Each line containing the word "Students" must be copied from the material below.

Available data >>
BEGIN
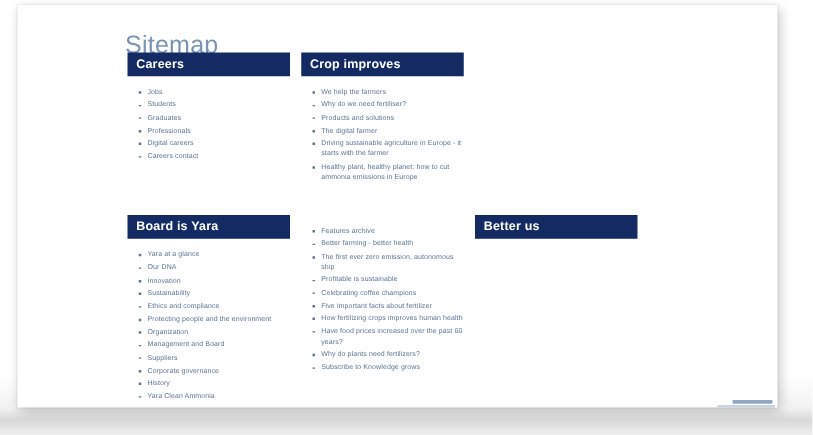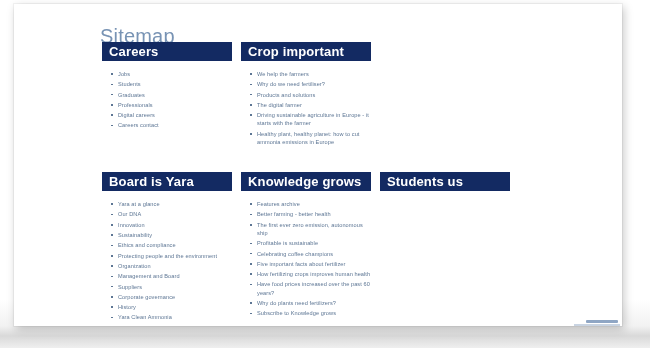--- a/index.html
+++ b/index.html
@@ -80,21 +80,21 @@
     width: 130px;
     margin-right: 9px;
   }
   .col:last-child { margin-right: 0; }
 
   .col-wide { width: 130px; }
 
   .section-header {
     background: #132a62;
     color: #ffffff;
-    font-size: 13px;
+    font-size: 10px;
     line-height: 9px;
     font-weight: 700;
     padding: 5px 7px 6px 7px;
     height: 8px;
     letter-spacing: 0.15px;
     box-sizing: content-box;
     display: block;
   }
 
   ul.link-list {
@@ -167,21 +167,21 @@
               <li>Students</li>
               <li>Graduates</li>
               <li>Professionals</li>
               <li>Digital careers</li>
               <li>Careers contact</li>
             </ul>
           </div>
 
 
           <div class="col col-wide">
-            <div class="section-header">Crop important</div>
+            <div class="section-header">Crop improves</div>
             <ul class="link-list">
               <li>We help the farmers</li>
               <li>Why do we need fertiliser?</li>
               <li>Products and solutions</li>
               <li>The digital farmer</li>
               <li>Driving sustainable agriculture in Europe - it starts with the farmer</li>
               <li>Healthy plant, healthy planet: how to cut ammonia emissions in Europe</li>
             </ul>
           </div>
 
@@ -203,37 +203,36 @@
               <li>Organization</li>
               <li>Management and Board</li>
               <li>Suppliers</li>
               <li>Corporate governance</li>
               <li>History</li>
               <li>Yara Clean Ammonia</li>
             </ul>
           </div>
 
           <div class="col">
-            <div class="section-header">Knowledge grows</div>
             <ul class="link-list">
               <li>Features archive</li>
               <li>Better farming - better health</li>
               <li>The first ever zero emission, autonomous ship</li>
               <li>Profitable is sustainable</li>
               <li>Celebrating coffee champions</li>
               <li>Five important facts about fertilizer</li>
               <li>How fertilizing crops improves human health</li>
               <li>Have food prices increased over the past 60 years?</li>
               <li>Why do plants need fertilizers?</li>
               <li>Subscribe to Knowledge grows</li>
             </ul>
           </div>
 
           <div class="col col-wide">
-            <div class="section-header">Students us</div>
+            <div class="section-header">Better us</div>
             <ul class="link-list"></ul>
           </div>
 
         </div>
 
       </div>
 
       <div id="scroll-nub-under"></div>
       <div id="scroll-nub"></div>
END
BEGIN
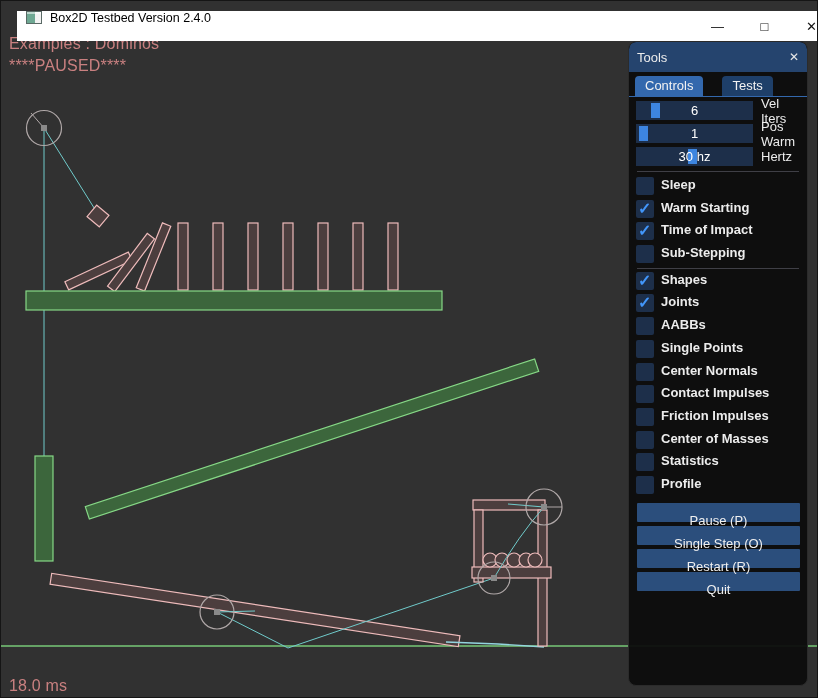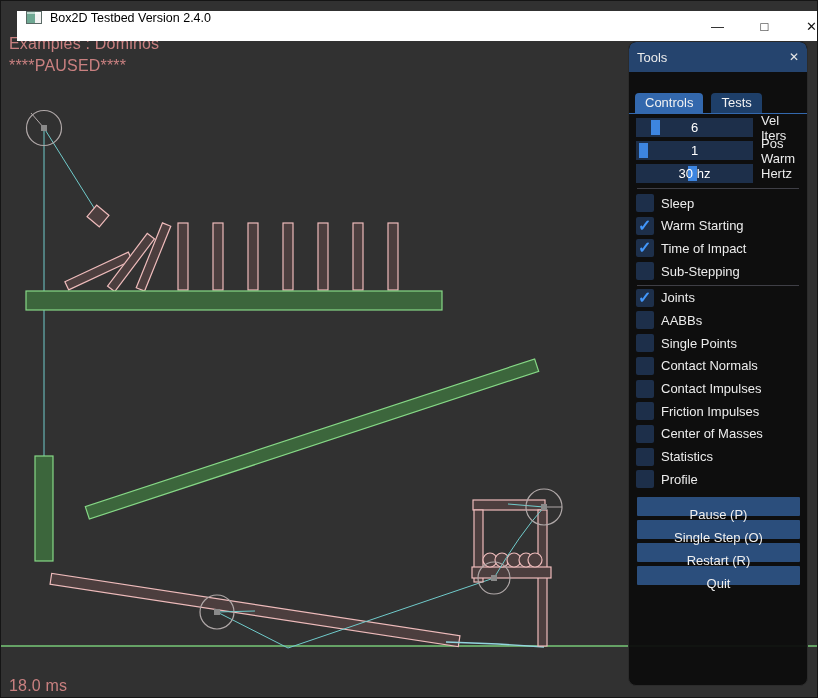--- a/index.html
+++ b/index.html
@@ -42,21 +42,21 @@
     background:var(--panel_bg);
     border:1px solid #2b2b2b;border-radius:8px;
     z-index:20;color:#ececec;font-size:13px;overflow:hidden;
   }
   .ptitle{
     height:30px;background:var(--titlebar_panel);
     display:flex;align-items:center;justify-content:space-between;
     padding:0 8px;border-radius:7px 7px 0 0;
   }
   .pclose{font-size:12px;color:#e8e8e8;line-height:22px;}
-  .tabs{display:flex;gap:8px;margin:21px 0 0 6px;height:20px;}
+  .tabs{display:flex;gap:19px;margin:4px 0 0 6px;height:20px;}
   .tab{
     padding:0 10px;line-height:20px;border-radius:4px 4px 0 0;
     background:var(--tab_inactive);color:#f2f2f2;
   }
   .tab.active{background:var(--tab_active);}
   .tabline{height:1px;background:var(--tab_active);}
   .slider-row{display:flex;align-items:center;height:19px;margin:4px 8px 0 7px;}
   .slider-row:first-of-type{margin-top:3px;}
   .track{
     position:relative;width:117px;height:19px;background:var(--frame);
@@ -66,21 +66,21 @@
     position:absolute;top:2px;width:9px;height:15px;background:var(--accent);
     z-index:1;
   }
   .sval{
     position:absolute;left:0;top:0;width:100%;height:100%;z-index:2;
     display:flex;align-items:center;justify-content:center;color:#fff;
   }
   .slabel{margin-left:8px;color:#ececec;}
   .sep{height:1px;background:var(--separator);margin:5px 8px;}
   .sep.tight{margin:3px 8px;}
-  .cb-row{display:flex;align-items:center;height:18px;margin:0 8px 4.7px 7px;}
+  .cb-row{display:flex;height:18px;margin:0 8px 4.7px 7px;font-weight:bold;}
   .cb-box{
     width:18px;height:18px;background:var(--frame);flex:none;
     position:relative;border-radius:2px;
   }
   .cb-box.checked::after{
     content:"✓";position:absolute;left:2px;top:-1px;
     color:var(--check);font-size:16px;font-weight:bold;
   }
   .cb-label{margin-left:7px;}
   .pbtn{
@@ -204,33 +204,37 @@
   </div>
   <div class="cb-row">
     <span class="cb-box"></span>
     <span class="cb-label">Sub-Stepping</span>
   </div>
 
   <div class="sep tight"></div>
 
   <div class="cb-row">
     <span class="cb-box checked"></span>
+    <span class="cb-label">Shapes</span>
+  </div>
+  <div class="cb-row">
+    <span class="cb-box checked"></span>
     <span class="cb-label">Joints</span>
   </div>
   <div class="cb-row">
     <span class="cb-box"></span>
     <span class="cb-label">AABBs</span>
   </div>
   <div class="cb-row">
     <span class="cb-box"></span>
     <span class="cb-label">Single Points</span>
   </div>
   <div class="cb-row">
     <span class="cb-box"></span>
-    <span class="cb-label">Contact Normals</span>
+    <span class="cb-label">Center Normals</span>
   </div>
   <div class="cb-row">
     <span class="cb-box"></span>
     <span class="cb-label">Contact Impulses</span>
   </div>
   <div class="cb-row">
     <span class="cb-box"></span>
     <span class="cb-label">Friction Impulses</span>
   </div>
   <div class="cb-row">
END
BEGIN
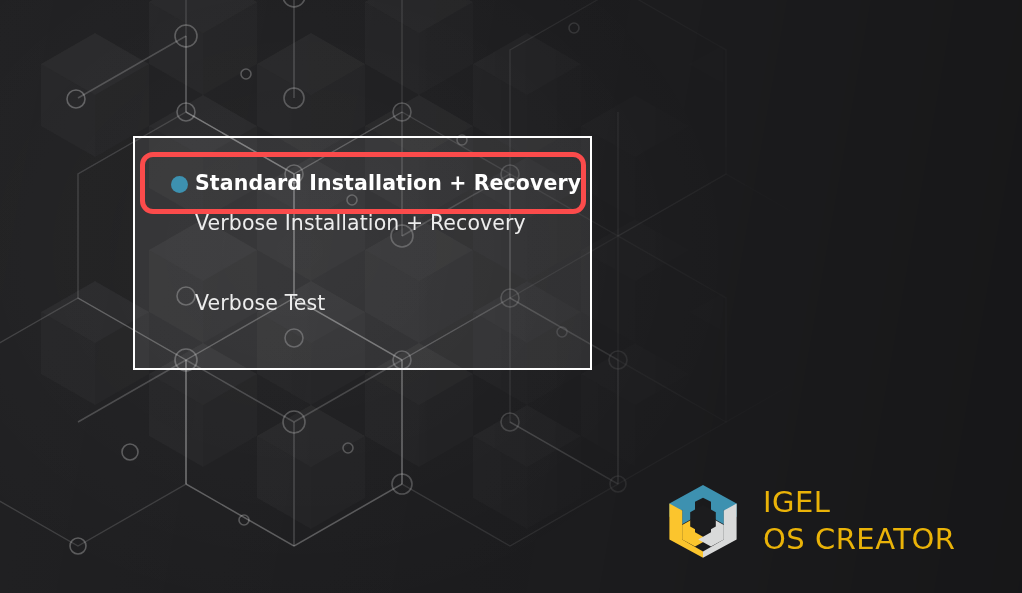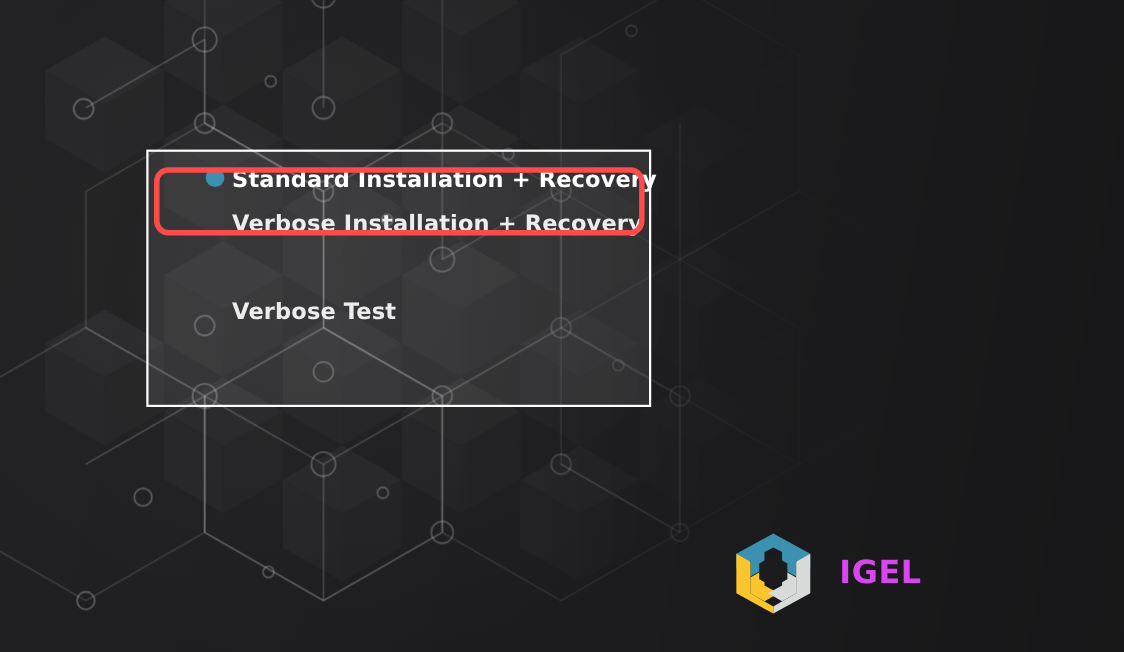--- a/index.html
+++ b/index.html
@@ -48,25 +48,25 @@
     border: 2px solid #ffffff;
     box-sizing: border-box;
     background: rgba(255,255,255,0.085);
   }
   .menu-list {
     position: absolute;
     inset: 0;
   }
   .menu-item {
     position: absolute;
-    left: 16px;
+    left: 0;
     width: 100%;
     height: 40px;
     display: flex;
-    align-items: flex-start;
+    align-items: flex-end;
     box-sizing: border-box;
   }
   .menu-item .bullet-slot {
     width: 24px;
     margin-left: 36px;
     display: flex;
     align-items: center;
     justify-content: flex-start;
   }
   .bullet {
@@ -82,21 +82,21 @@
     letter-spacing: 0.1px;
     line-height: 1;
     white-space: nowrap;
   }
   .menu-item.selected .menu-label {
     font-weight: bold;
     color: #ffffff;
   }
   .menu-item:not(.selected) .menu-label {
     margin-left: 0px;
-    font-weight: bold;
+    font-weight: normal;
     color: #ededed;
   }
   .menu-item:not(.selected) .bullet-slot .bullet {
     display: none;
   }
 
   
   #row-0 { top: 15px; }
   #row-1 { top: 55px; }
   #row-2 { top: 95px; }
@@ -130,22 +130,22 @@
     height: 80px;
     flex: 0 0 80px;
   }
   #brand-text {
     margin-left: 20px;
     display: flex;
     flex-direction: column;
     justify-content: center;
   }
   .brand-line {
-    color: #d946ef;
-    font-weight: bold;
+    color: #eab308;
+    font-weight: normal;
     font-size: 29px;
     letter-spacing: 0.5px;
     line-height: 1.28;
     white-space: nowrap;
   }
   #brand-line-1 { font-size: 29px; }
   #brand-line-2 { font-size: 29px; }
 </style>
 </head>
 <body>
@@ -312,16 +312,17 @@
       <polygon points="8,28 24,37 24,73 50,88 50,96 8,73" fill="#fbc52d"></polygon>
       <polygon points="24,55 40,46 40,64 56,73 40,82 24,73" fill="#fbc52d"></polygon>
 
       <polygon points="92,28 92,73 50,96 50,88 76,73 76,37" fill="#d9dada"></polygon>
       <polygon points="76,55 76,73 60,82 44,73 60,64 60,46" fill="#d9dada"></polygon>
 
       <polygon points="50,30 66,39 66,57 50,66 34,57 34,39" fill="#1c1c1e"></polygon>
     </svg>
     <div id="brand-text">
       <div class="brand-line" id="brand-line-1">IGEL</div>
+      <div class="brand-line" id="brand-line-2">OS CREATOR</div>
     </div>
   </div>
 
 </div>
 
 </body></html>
END
Reply to the task >>
               <li>Students</li>
-            <div class="section-header">Students us</div>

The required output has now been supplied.